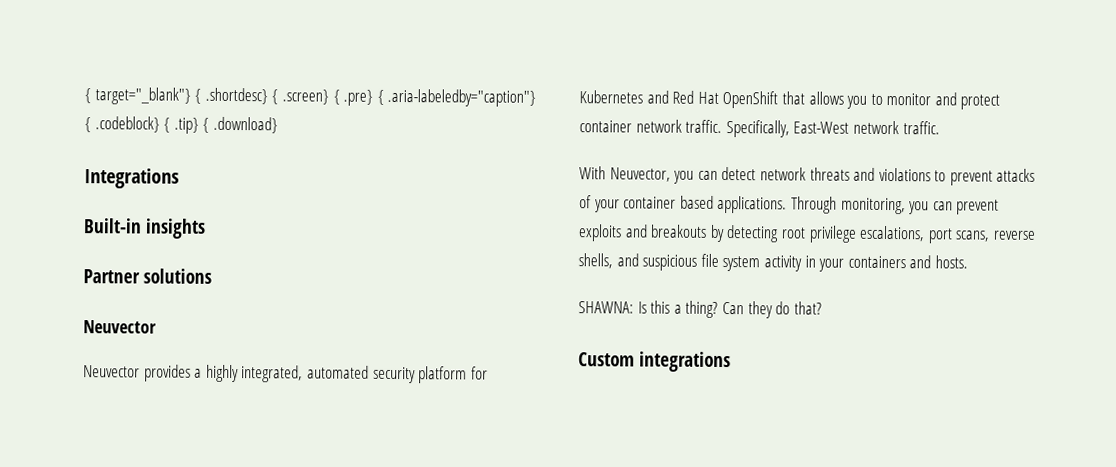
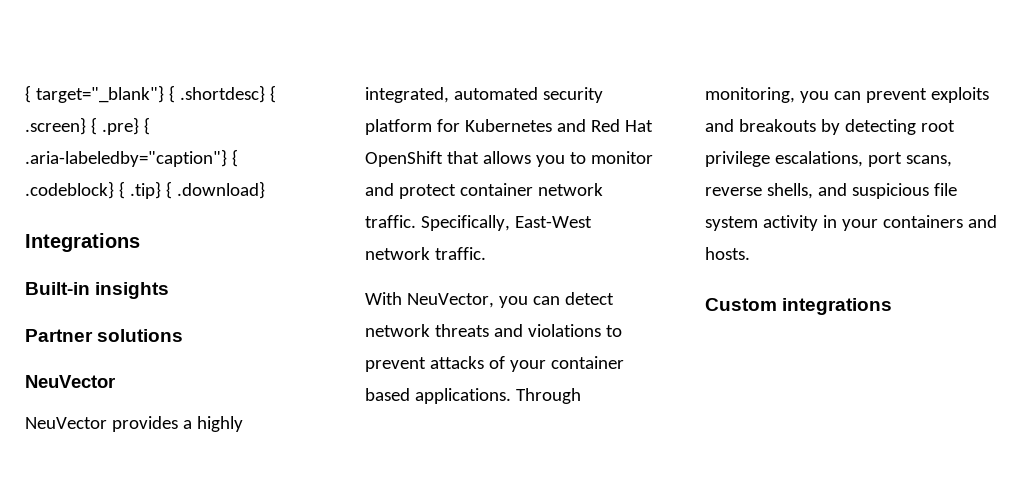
[83,320,157,334] [83,365,140,378] Neuvector // Neuvector -> [25,375,115,388] [25,417,107,429] NeuVector // NeuVector
[609,167,671,182] Neuvector, -> [406,293,494,308] NeuVector,
[578,300,822,319] // SHAWNA: Is this a thing? Can they do that? -> (750, 253) none

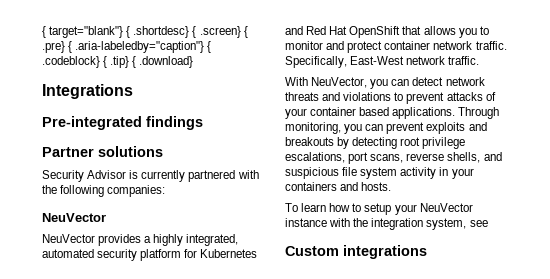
[25,85,164,103] { target="_blank"} -> [42,26,124,38] { target="blank"}
[25,282,170,299] Built-in insights -> [42,116,203,130] Pre-integrated findings
(184, 335) none -> [42,170,259,182] [42,185,166,197] // Security Advisor is currently partnered with the following companies:
(750, 253) none -> [285,203,473,215] [285,218,488,230] // To learn how to setup your NeuVector instance with the integration system, see

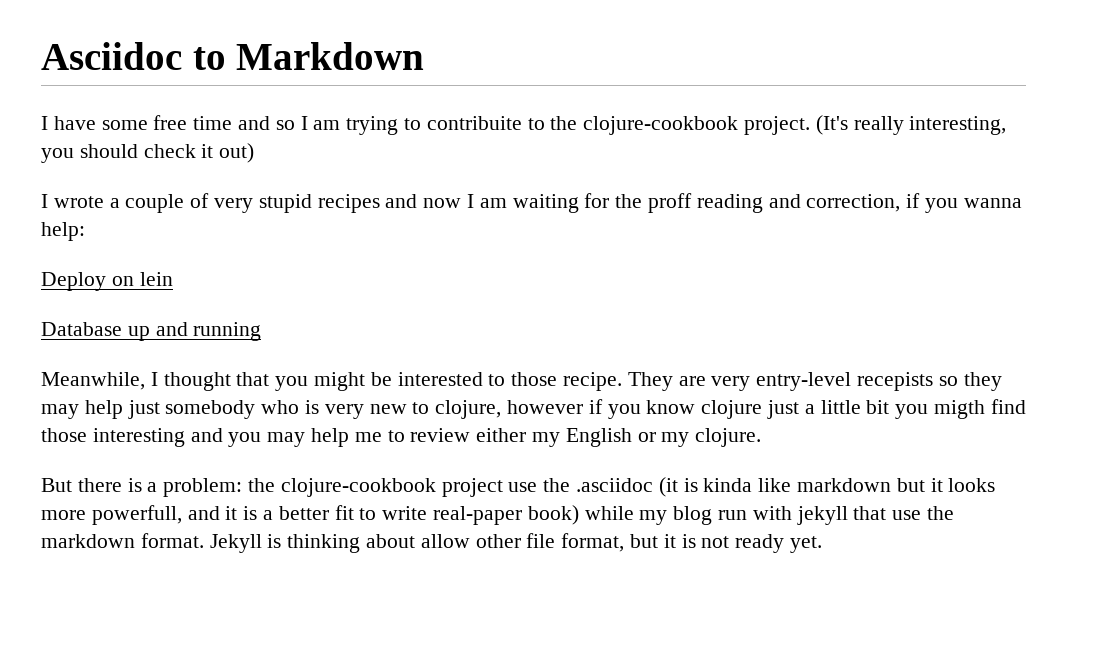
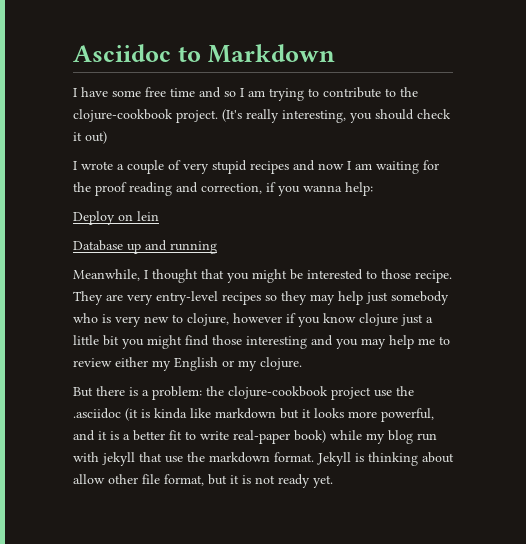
[426,116,522,130] contribuite -> [323,87,381,98] contribute
[648,193,693,213] proff -> [95,182,127,196] proof
[857,372,934,391] recepists -> [222,292,261,305] recipes
[934,400,986,419] migth -> [147,335,182,349] might
[91,505,182,525] powerfull, -> [381,408,434,422] powerful,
════════
Scan the data above and copy each line containing the word "none".

EXERCISE RESPONSE:
[578,300,822,319] // SHAWNA: Is this a thing? Can they do that? -> (750, 253) none
(184, 335) none -> [42,170,259,182] [42,185,166,197] // Security Advisor is currently partnered with the following companies:
(750, 253) none -> [285,203,473,215] [285,218,488,230] // To learn how to setup your NeuVector instance with the integration system, see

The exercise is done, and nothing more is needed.